Oh dear God. Again, he’d encountered this kind of thing, self-loathing turned to near madness, in closeted gay men before. They were the type who made hating fags a religion, who went out on Saturday nights looking for queers to beat up, who showed up at funerals of AIDS patients to harangue their relatives, and all the while, inside, they were really beating themselves up; they were trying to burn out the thing they most hated about themselves, even though they refused to admit it. Mia had taken loathing her disease to a level of madness; she loathed herself and everyone who had the disease, and she wanted them all dead. She was the perfect foil for Humanity First, as there was no traitor like an insider. That meant she was using Eli, didn’t it? She only started dating him to get into his inner circle. Or had Eli’s hypocrisy pushed her over the edge? He wouldn’t blame her if it did. “What’s the limit of those protections, Mia?

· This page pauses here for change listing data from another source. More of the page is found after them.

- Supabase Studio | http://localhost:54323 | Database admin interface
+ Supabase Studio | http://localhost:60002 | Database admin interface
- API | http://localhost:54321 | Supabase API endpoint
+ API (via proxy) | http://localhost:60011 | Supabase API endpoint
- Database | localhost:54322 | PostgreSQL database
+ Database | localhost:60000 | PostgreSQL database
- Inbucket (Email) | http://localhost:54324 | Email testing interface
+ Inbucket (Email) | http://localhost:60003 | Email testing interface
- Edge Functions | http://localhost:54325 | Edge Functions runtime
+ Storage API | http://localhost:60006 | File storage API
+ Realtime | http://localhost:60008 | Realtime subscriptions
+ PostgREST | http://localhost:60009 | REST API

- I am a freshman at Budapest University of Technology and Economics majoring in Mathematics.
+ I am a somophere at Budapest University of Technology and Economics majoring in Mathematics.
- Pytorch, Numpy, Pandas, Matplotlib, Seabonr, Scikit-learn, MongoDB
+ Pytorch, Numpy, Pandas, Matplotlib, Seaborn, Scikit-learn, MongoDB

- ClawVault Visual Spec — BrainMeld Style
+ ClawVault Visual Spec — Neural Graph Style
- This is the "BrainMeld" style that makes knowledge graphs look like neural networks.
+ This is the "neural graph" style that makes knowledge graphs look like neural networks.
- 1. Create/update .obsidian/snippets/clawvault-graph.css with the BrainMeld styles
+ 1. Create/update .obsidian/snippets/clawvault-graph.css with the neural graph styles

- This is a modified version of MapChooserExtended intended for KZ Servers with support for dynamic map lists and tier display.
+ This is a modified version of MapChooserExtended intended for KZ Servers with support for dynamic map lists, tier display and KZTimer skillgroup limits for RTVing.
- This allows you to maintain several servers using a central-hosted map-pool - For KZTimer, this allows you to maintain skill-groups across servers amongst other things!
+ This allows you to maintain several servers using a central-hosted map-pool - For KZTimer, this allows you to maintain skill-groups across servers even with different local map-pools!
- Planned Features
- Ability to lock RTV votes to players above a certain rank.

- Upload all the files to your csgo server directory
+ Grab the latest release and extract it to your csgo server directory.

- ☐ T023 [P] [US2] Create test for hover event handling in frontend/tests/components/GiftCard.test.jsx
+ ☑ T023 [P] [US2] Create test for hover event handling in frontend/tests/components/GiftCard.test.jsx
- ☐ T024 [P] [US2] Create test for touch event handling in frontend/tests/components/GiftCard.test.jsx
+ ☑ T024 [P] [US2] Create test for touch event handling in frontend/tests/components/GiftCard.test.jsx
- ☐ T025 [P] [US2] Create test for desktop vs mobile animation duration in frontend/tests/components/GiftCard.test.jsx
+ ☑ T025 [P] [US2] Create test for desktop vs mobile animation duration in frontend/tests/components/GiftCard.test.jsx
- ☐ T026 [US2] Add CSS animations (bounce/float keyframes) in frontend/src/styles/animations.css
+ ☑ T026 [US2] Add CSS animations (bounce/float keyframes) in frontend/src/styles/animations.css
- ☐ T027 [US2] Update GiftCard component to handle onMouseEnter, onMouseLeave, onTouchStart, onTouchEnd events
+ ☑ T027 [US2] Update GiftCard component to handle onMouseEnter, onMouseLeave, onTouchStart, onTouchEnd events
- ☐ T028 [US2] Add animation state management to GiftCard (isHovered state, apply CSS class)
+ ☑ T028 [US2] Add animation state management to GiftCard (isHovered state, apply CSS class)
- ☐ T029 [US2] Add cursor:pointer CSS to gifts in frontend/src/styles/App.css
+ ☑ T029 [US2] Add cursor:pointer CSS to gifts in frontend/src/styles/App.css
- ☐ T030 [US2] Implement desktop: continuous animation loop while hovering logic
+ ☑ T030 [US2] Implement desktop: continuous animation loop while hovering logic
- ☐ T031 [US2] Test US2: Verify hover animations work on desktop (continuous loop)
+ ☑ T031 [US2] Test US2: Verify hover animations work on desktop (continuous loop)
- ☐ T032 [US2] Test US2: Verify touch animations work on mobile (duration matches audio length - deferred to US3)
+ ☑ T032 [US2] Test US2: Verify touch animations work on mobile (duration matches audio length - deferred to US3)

We’re infected, but we’re still people too—”
“Fuck you!” she exploded, spittle flying, anger twisting her face into something truly ugly and frightening. The light in her eyes was hard and messianic, so far beyond sanity she couldn’t even see it from here. “You just said you can smell lies, asshole! How normal is that? How
human
is that? It isn’t, is it?! And you were shot! I heard you were shot! And yet here you are, looking just fine to me. You’re worse than most—you weren’t even born human! You’ve been inhuman since day one.”